::: MATERIALS PROVIDED
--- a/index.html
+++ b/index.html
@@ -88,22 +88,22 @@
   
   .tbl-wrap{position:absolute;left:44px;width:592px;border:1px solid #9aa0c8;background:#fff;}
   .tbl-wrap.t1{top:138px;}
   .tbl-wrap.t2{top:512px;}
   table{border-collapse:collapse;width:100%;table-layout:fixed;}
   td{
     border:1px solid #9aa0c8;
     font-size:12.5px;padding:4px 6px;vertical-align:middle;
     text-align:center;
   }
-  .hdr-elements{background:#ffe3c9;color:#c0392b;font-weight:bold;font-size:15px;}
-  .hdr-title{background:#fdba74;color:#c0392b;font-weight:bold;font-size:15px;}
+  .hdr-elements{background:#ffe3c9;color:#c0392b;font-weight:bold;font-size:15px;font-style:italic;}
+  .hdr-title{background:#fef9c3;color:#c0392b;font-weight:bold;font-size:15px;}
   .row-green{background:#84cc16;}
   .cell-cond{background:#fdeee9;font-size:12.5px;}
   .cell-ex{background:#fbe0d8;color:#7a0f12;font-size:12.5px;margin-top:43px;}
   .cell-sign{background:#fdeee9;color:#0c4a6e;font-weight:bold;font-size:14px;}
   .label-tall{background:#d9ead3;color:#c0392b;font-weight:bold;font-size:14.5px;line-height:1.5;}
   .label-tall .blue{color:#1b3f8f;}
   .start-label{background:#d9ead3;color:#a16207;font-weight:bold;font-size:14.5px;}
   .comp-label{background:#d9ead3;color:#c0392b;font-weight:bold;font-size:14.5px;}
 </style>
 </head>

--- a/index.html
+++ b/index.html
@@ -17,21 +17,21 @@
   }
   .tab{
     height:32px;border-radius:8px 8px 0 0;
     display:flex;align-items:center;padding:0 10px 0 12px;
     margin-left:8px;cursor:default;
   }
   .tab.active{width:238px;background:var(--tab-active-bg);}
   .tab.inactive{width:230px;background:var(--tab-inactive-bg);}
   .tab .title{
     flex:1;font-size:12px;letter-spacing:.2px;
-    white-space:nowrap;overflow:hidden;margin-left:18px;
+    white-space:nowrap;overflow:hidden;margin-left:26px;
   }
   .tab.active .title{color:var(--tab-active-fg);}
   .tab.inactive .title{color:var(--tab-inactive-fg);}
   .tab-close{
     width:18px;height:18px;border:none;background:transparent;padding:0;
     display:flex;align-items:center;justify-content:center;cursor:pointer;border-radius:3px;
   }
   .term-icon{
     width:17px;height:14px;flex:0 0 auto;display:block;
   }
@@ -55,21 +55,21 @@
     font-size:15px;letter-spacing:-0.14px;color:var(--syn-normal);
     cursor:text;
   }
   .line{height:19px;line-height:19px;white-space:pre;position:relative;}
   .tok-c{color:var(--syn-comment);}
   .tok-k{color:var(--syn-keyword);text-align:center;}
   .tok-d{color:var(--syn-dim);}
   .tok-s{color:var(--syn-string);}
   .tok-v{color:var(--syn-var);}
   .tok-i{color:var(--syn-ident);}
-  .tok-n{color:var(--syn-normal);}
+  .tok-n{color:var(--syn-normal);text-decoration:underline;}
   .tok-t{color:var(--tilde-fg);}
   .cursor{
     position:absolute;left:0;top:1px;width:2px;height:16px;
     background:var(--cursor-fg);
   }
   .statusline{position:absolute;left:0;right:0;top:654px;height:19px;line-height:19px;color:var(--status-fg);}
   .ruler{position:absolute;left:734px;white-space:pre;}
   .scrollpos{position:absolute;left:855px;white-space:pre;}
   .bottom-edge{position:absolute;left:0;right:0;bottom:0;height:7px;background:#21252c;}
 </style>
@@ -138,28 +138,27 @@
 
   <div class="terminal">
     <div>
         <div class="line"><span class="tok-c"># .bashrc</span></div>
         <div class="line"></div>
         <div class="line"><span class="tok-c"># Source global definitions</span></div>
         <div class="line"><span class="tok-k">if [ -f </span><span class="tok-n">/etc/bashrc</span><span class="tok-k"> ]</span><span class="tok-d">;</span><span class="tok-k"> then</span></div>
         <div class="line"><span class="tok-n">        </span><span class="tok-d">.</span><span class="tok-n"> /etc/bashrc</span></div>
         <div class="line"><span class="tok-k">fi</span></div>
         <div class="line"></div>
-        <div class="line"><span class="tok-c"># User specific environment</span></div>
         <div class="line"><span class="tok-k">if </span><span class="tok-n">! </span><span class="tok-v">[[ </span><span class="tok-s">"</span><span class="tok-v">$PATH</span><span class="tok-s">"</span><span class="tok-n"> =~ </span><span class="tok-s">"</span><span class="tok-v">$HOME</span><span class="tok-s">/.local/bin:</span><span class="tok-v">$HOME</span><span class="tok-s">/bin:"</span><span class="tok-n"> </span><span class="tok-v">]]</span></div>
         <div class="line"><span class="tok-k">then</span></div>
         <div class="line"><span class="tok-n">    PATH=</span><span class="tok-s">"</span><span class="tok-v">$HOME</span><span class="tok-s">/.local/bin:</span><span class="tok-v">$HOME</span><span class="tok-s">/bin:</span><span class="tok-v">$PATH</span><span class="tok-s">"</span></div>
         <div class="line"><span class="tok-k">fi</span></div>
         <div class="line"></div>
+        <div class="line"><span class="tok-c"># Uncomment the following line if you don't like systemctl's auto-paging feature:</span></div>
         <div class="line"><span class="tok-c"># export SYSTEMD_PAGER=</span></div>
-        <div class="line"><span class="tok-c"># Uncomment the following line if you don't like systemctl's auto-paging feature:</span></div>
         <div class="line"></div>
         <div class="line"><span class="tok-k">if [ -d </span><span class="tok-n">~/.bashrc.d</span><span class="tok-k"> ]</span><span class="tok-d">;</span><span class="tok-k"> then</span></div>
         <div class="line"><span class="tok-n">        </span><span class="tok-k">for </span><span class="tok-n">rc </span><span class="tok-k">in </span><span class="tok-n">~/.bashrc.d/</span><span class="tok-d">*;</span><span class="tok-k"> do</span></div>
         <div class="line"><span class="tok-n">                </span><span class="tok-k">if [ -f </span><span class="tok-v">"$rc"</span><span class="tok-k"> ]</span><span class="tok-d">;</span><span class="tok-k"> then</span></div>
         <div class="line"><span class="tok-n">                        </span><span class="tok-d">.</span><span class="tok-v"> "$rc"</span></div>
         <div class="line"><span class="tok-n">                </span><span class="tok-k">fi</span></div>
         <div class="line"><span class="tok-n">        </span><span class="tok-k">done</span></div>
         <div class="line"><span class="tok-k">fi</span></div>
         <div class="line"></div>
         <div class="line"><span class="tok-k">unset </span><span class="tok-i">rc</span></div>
::::::
- _TASK TO CARRY OUT_
Top to bottom, set down the entries above word for word.

- _EXERCISE OUTPUT_
--- a/index.html
+++ b/index.html
@@ -88,22 +88,22 @@
   
   .tbl-wrap{position:absolute;left:44px;width:592px;border:1px solid #9aa0c8;background:#fff;}
   .tbl-wrap.t1{top:138px;}
   .tbl-wrap.t2{top:512px;}
   table{border-collapse:collapse;width:100%;table-layout:fixed;}
   td{
     border:1px solid #9aa0c8;
     font-size:12.5px;padding:4px 6px;vertical-align:middle;
     text-align:center;
   }
-  .hdr-elements{background:#ffe3c9;color:#c0392b;font-weight:bold;font-size:15px;}
-  .hdr-title{background:#fdba74;color:#c0392b;font-weight:bold;font-size:15px;}
+  .hdr-elements{background:#ffe3c9;color:#c0392b;font-weight:bold;font-size:15px;font-style:italic;}
+  .hdr-title{background:#fef9c3;color:#c0392b;font-weight:bold;font-size:15px;}
   .row-green{background:#84cc16;}
   .cell-cond{background:#fdeee9;font-size:12.5px;}
   .cell-ex{background:#fbe0d8;color:#7a0f12;font-size:12.5px;margin-top:43px;}
   .cell-sign{background:#fdeee9;color:#0c4a6e;font-weight:bold;font-size:14px;}
   .label-tall{background:#d9ead3;color:#c0392b;font-weight:bold;font-size:14.5px;line-height:1.5;}
   .label-tall .blue{color:#1b3f8f;}
   .start-label{background:#d9ead3;color:#a16207;font-weight:bold;font-size:14.5px;}
   .comp-label{background:#d9ead3;color:#c0392b;font-weight:bold;font-size:14.5px;}
 </style>
 </head>

--- a/index.html
+++ b/index.html
@@ -17,21 +17,21 @@
   }
   .tab{
     height:32px;border-radius:8px 8px 0 0;
     display:flex;align-items:center;padding:0 10px 0 12px;
     margin-left:8px;cursor:default;
   }
   .tab.active{width:238px;background:var(--tab-active-bg);}
   .tab.inactive{width:230px;background:var(--tab-inactive-bg);}
   .tab .title{
     flex:1;font-size:12px;letter-spacing:.2px;
-    white-space:nowrap;overflow:hidden;margin-left:18px;
+    white-space:nowrap;overflow:hidden;margin-left:26px;
   }
   .tab.active .title{color:var(--tab-active-fg);}
   .tab.inactive .title{color:var(--tab-inactive-fg);}
   .tab-close{
     width:18px;height:18px;border:none;background:transparent;padding:0;
     display:flex;align-items:center;justify-content:center;cursor:pointer;border-radius:3px;
   }
   .term-icon{
     width:17px;height:14px;flex:0 0 auto;display:block;
   }
@@ -55,21 +55,21 @@
     font-size:15px;letter-spacing:-0.14px;color:var(--syn-normal);
     cursor:text;
   }
   .line{height:19px;line-height:19px;white-space:pre;position:relative;}
   .tok-c{color:var(--syn-comment);}
   .tok-k{color:var(--syn-keyword);text-align:center;}
   .tok-d{color:var(--syn-dim);}
   .tok-s{color:var(--syn-string);}
   .tok-v{color:var(--syn-var);}
   .tok-i{color:var(--syn-ident);}
-  .tok-n{color:var(--syn-normal);}
+  .tok-n{color:var(--syn-normal);text-decoration:underline;}
   .tok-t{color:var(--tilde-fg);}
   .cursor{
     position:absolute;left:0;top:1px;width:2px;height:16px;
     background:var(--cursor-fg);
   }
   .statusline{position:absolute;left:0;right:0;top:654px;height:19px;line-height:19px;color:var(--status-fg);}
   .ruler{position:absolute;left:734px;white-space:pre;}
   .scrollpos{position:absolute;left:855px;white-space:pre;}
   .bottom-edge{position:absolute;left:0;right:0;bottom:0;height:7px;background:#21252c;}
 </style>
@@ -138,28 +138,27 @@
 
   <div class="terminal">
     <div>
         <div class="line"><span class="tok-c"># .bashrc</span></div>
         <div class="line"></div>
         <div class="line"><span class="tok-c"># Source global definitions</span></div>
         <div class="line"><span class="tok-k">if [ -f </span><span class="tok-n">/etc/bashrc</span><span class="tok-k"> ]</span><span class="tok-d">;</span><span class="tok-k"> then</span></div>
         <div class="line"><span class="tok-n">        </span><span class="tok-d">.</span><span class="tok-n"> /etc/bashrc</span></div>
         <div class="line"><span class="tok-k">fi</span></div>
         <div class="line"></div>
-        <div class="line"><span class="tok-c"># User specific environment</span></div>
         <div class="line"><span class="tok-k">if </span><span class="tok-n">! </span><span class="tok-v">[[ </span><span class="tok-s">"</span><span class="tok-v">$PATH</span><span class="tok-s">"</span><span class="tok-n"> =~ </span><span class="tok-s">"</span><span class="tok-v">$HOME</span><span class="tok-s">/.local/bin:</span><span class="tok-v">$HOME</span><span class="tok-s">/bin:"</span><span class="tok-n"> </span><span class="tok-v">]]</span></div>
         <div class="line"><span class="tok-k">then</span></div>
         <div class="line"><span class="tok-n">    PATH=</span><span class="tok-s">"</span><span class="tok-v">$HOME</span><span class="tok-s">/.local/bin:</span><span class="tok-v">$HOME</span><span class="tok-s">/bin:</span><span class="tok-v">$PATH</span><span class="tok-s">"</span></div>
         <div class="line"><span class="tok-k">fi</span></div>
         <div class="line"></div>
+        <div class="line"><span class="tok-c"># Uncomment the following line if you don't like systemctl's auto-paging feature:</span></div>
         <div class="line"><span class="tok-c"># export SYSTEMD_PAGER=</span></div>
-        <div class="line"><span class="tok-c"># Uncomment the following line if you don't like systemctl's auto-paging feature:</span></div>
         <div class="line"></div>
         <div class="line"><span class="tok-k">if [ -d </span><span class="tok-n">~/.bashrc.d</span><span class="tok-k"> ]</span><span class="tok-d">;</span><span class="tok-k"> then</span></div>
         <div class="line"><span class="tok-n">        </span><span class="tok-k">for </span><span class="tok-n">rc </span><span class="tok-k">in </span><span class="tok-n">~/.bashrc.d/</span><span class="tok-d">*;</span><span class="tok-k"> do</span></div>
         <div class="line"><span class="tok-n">                </span><span class="tok-k">if [ -f </span><span class="tok-v">"$rc"</span><span class="tok-k"> ]</span><span class="tok-d">;</span><span class="tok-k"> then</span></div>
         <div class="line"><span class="tok-n">                        </span><span class="tok-d">.</span><span class="tok-v"> "$rc"</span></div>
         <div class="line"><span class="tok-n">                </span><span class="tok-k">fi</span></div>
         <div class="line"><span class="tok-n">        </span><span class="tok-k">done</span></div>
         <div class="line"><span class="tok-k">fi</span></div>
         <div class="line"></div>
         <div class="line"><span class="tok-k">unset </span><span class="tok-i">rc</span></div>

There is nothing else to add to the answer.